• [SUPPLIED RECORDS]
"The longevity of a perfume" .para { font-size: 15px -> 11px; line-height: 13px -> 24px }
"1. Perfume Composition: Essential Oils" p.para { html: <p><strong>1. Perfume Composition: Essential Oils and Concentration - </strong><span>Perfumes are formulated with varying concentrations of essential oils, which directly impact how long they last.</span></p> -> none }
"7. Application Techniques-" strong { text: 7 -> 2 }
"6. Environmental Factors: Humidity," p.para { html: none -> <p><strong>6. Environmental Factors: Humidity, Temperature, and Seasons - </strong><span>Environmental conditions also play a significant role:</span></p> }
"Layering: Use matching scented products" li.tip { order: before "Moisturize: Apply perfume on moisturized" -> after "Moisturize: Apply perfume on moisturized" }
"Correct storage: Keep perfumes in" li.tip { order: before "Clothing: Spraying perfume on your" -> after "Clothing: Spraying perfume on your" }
---
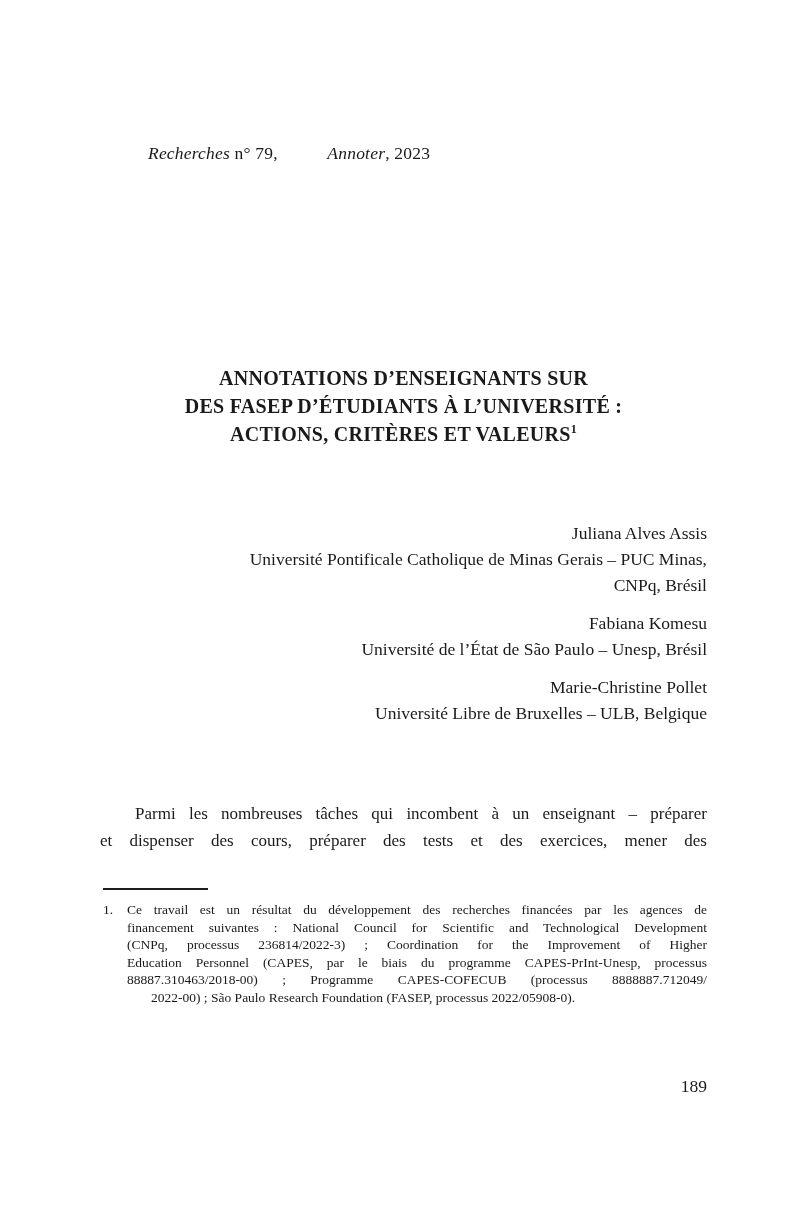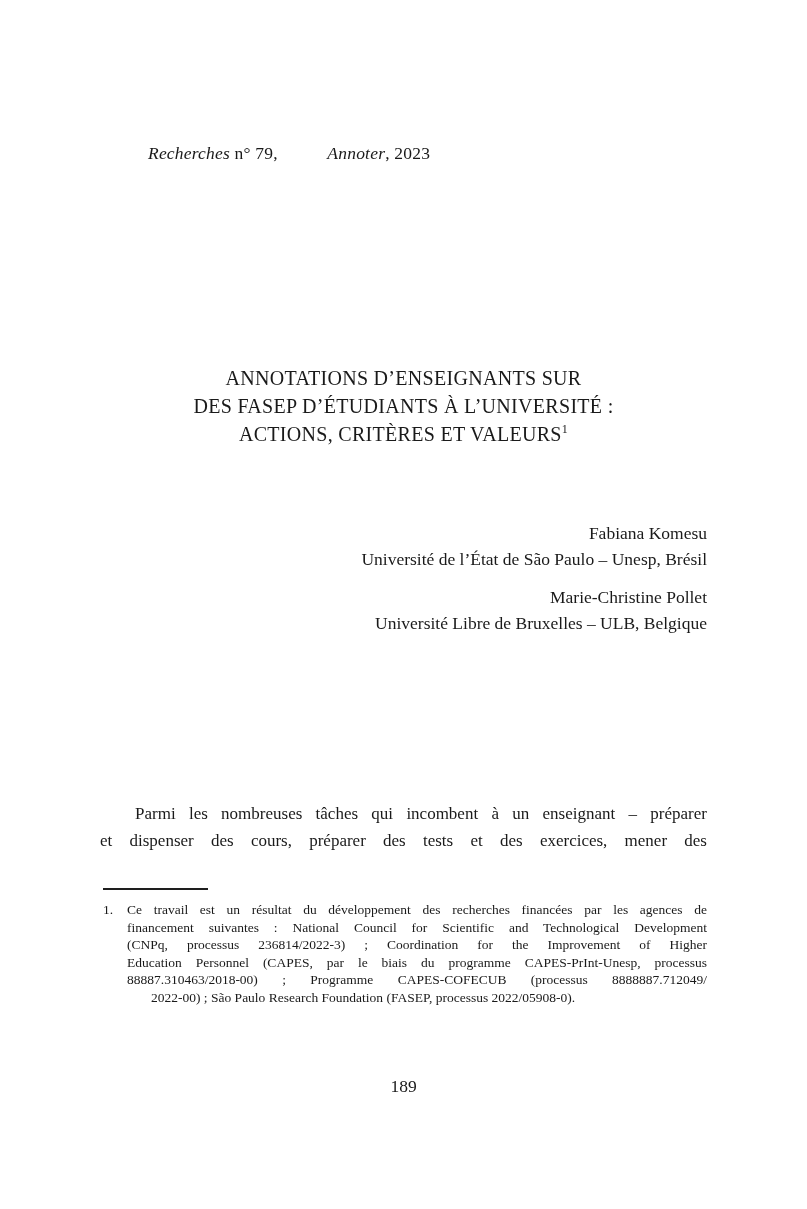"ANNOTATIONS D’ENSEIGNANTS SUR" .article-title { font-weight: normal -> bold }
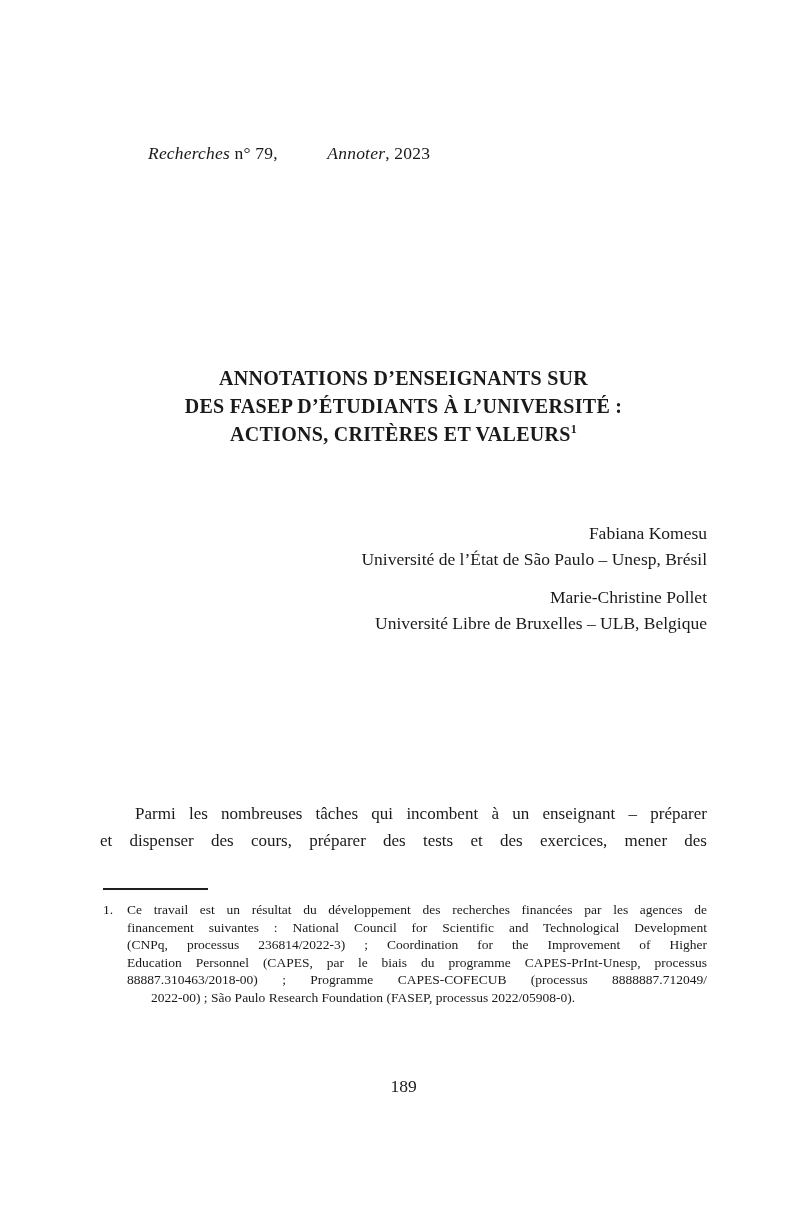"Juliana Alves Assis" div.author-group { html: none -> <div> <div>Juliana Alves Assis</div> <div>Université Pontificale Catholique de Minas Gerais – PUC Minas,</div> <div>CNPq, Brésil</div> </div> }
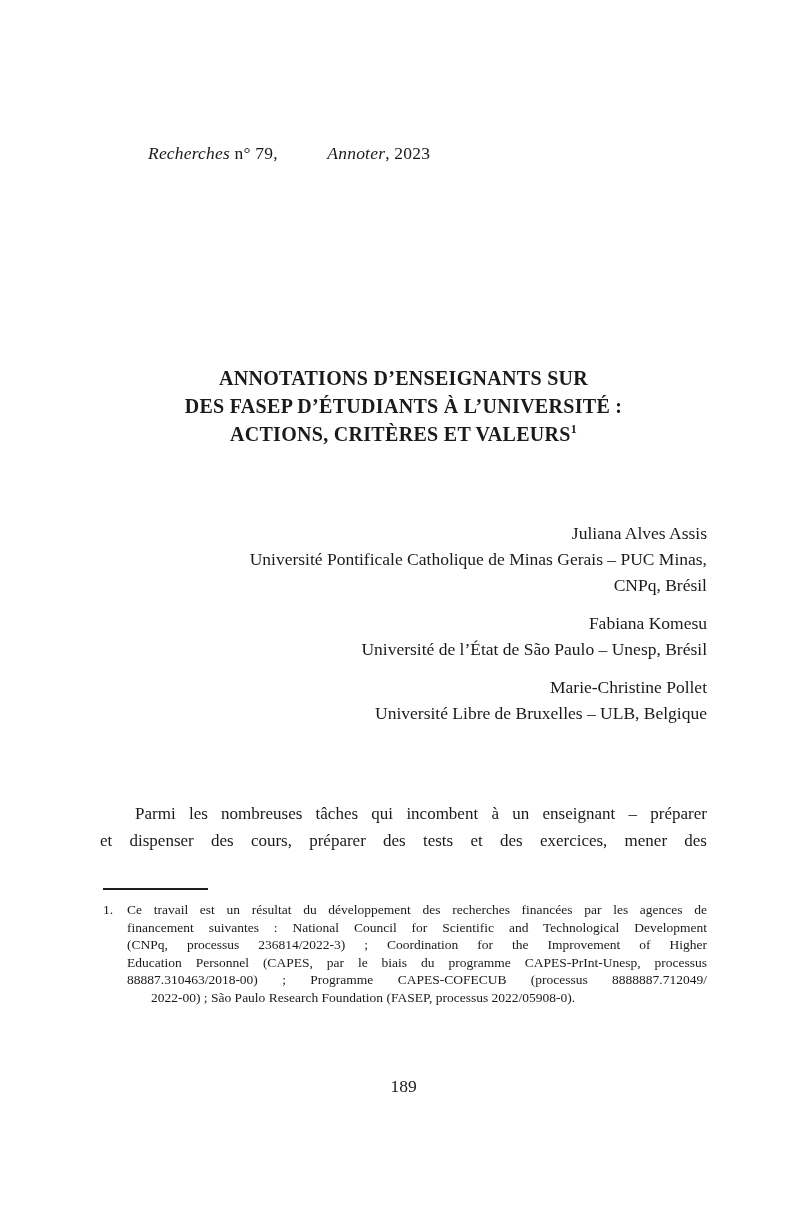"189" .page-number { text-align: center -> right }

• [EXERCISE]
From the listing above, repeat exactly the lines starting at the line that includes "longevity of a" and ending at the line that includes "text: 7 -> 2", with nothing outside that span.

• [ANSWER FOR THIS EXERCISE]
"The longevity of a perfume" .para { font-size: 15px -> 11px; line-height: 13px -> 24px }
"1. Perfume Composition: Essential Oils" p.para { html: <p><strong>1. Perfume Composition: Essential Oils and Concentration - </strong><span>Perfumes are formulated with varying concentrations of essential oils, which directly impact how long they last.</span></p> -> none }
"7. Application Techniques-" strong { text: 7 -> 2 }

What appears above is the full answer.